Single-Arm Kettlebell Snatch

December 13, 2016 8:24 pm Written by

“Let’s Get Serious!” Exercise 1: Single Arm Kettlebell Snatch

(I’ll be posting one exercise per week for four weeks, culminating in the entire workout together)

The single-arm kettlebell snatch is a total-body exercise that can help promote strength, power and conditioning. There are not many muscles that go unused during the kettlebell snatch – the quads, hips, glutes, core and hamstrings are all utilized, just like with the Kettlebell Swing. But, unlike the swing, you get a little more muscle activation at the top of the body due to the fact that the kettlebell goes overhead. The shoulders, arms, mid-back and upper back get worked well during the movement.

Do this a few times and I promise your muscles will be burning – which is the sign of a great exercise!

Instructions:

  1. Start with the kettlebell slightly in front of you to help initiate the first swing.
  2. From this position, grab the kettlebell with one hand and hike it rearwards. Then, immediately come to full extension as per the swing. However, unlike the swing, this time as the kettlebell starts to come up, you bring your elbow back as if to elbow someone behind you in the face (this can also be great for getting out some aggression, ladies!)
  3. As the kettlebell passes your face, your arm is bent. The kettlebell, however, is still travelling in an upward path. As it reaches just above head height, you will need to aggressively “punch” the arm straight, so the kettlebell lands gently on your wrist.
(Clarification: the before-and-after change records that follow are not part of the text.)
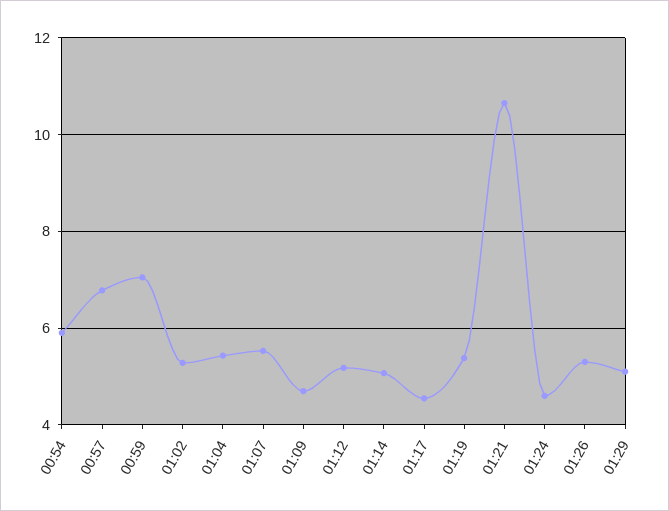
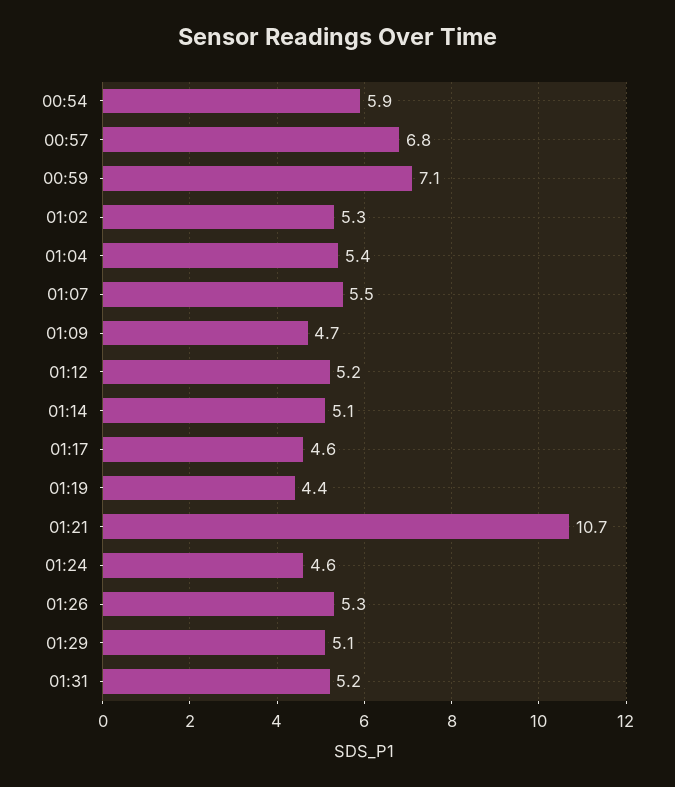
01:19: 5.4 -> 4.4
01:31: none -> 5.2

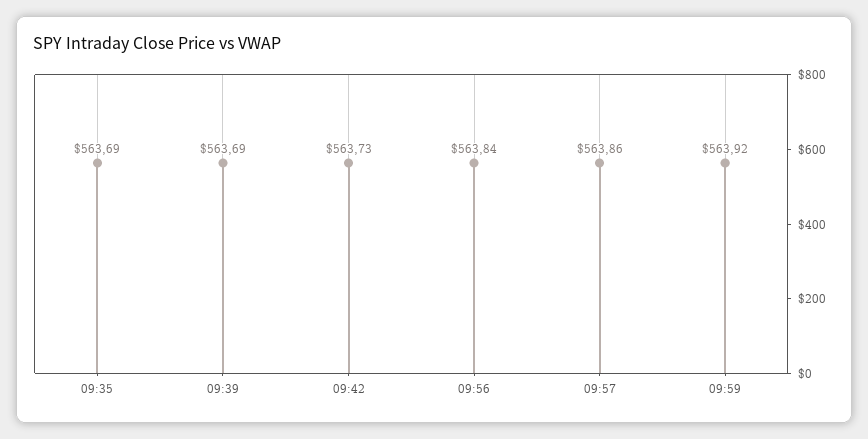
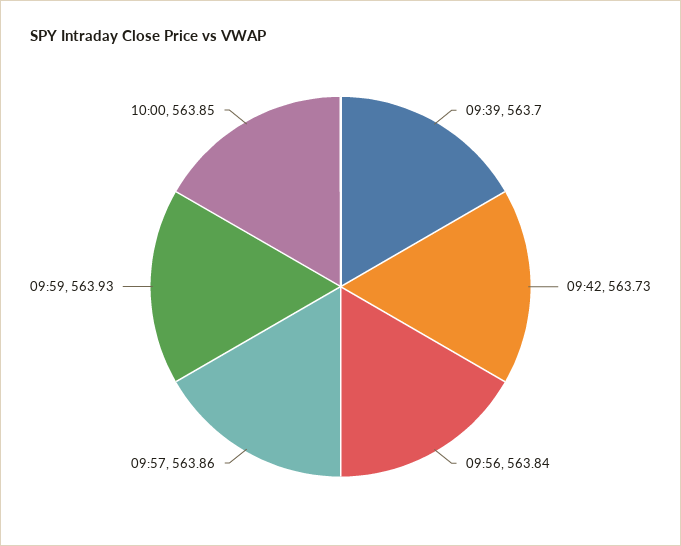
09:35: 563.69 -> none
09:39: 563.69 -> 563.7
09:59: 563.92 -> 563.93
10:00: none -> 563.85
Get it right and it will land with a “kiss” as opposed to a “bang!” It’s important to keep the kettlebell arc close to your body and not to allow it to get too far out in front of you. You can do this by keeping your shoulder pulled back into its socket.
  4. Once locked out in the top position, make sure that your shoulder is pulled down into your socket.
  5. On the descent, flick the bell around as you start the downward path. Be sure to maintain only a slight arc on the return. In other words, don’t let the bell run too wide. This is all about economy of movement and safety.
  6. Pick up the slack of the kettlebell as it starts to move under you and drive it back before explosively starting the movement again.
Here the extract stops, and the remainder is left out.